The chemoprotective hormetic effects of rosmarinic acid
Calabrese Edward J.,
Pressman Peter,
Hayes A. Wallace,
Dhawan Gaurav,
Kapoor Rachna,
Agathokleous Evgenios,
Baldwin Linda A.,
Calabrese Vittorio
Affiliations
Calabrese Edward J.
School of Public Health and Health Sciences, Department of Environmental Health Sciences, Morrill I-N344, University of Massachusetts, Amherst, MA, 01003, United States of America
Pressman Peter
University of Maine, Orono, ME, 04469, United States of America
Hayes A. Wallace
Center for Environmental Occupational Risk Analysis and Management, College of Public Health, University of South Florida, Tampa, FL, United States of America
Dhawan Gaurav
Sri Guru Ram Das (SGRD), University of Health Sciences, Amritsar, India
Kapoor Rachna
Saint Francis Hospital and Medical Center, Hartford, CT, United States of America
Agathokleous Evgenios
School of Ecology and Applied Meteorology, Nanjing University of Information Science & Technology, Nanjing, 210044, China
Baldwin Linda A.
5 Sapphire Lane, Greenfield, MA, 01301, United States of America
Calabrese Vittorio
Department of Biomedical and Biotechnological Sciences, School of Medicine University of Catania, Catania, 95123, Italy
Rosmarinic acid is a polyphenol found in numerous fruits and vegetables, consumed in supplement form, and tested in numerous clinical trials for therapeutic applications due to its putative chemopreventive properties.

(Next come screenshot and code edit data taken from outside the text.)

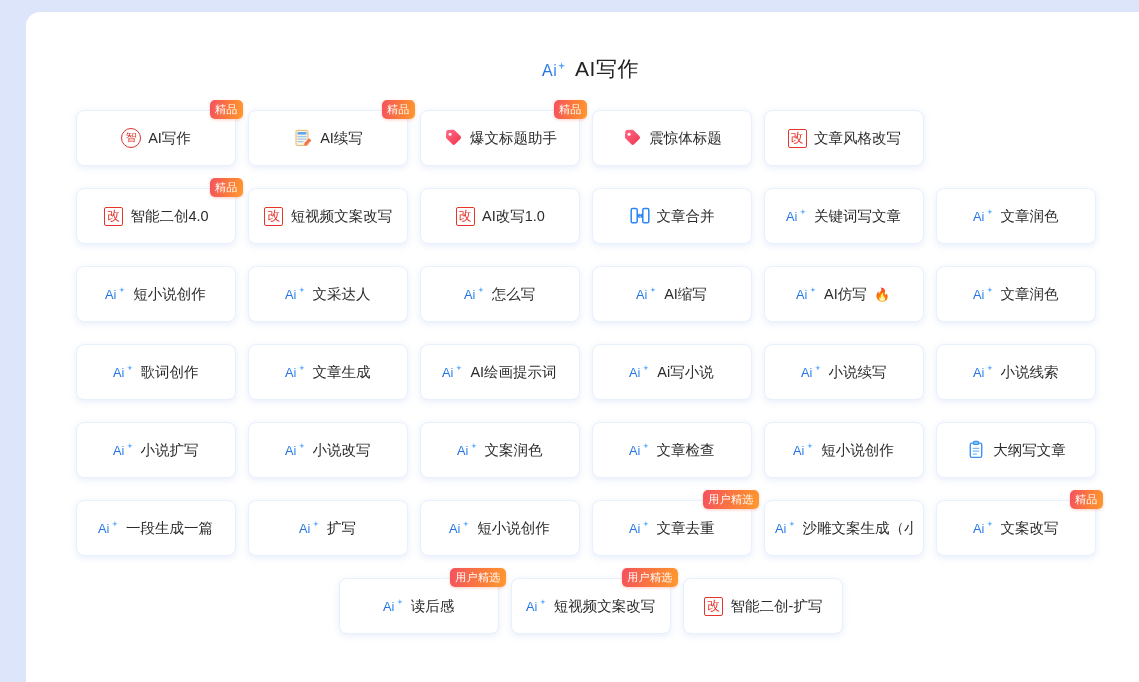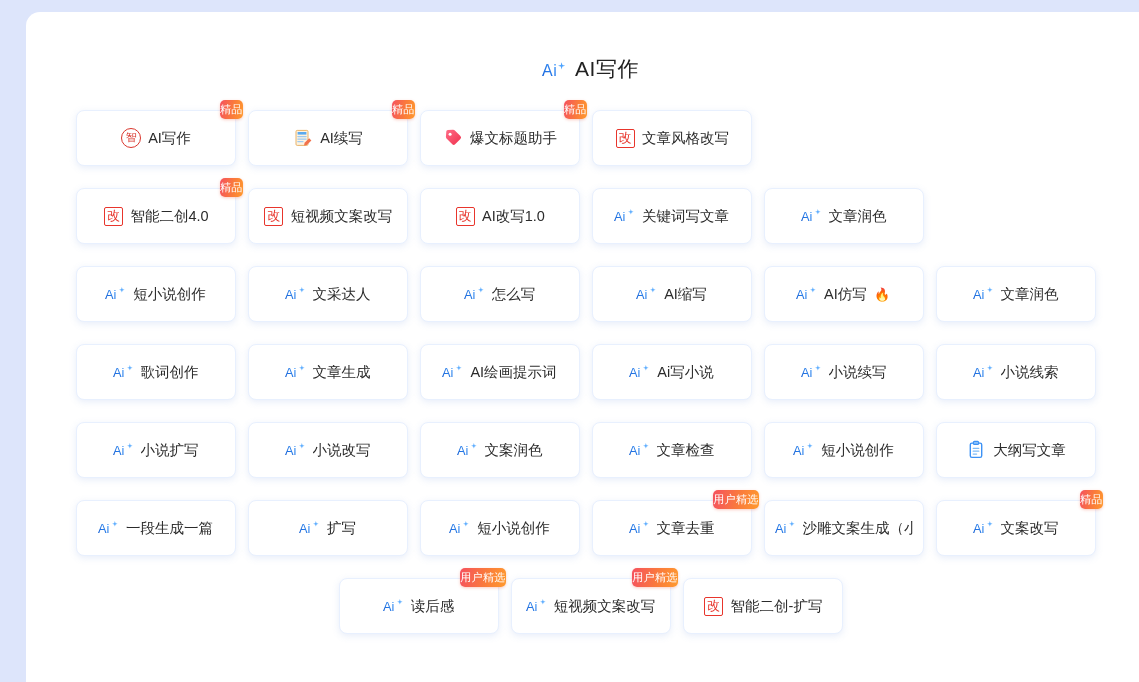"精品" .badge { padding: 0 0 -> 0 5px }
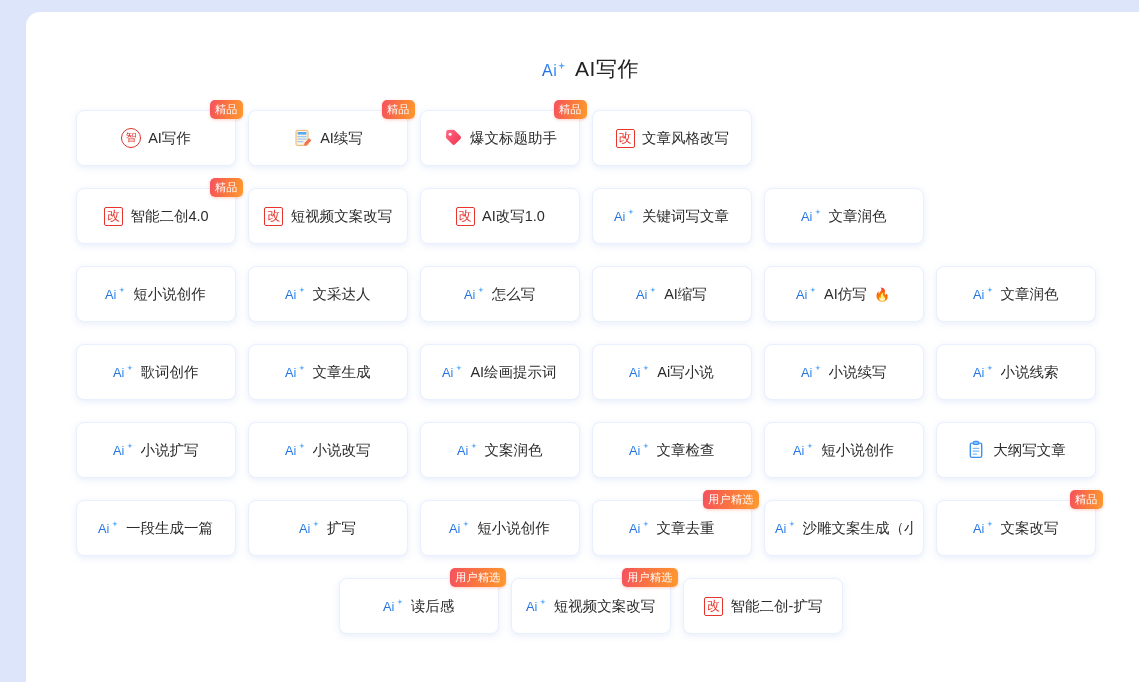"震惊体标题" div.card { html: none -> <div> <div> <span> <svg> <defs> <linearGradient> <stop></stop> <stop></stop> </linearGradient> </defs> <path></path> <circle></circle> </svg> </span> <span>震惊体标题</span> </div> </div> }
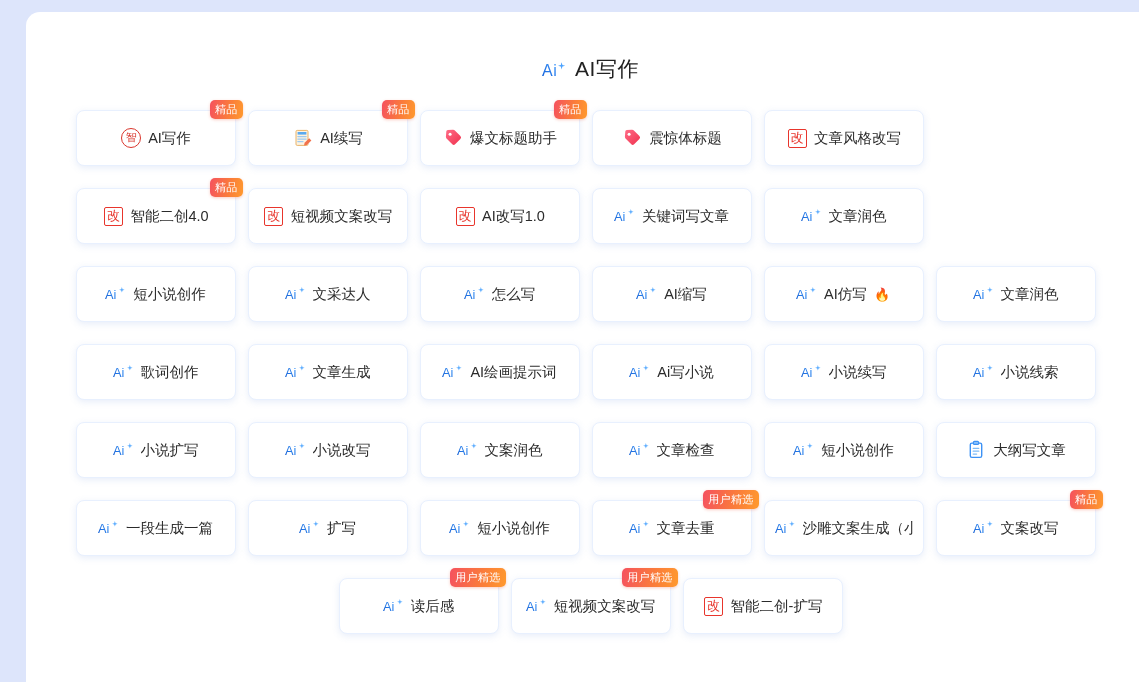"文章合并" div.card { html: none -> <div> <div> <span> <svg> <rect></rect> <rect></rect> <path></path> </svg> </span> <span>文章合并</span> </div> </div> }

Rosmarinic acid has been extensively studied at the cellular, whole animal, and molecular mechanism levels, presenting a complex array of multi-system biological effects. Rosmarinic acid-induced hormetic dose responses are widespread, occurring in numerous biological models and cell types for a broad range of endpoints. Consequently, this article provides the first assessment of rosmarinic acid-induced hormetic concentration/dose responses, their quantitative features, mechanistic foundations, extrapolative strengths/limitations, and their biomedical, clinical, and public health implications.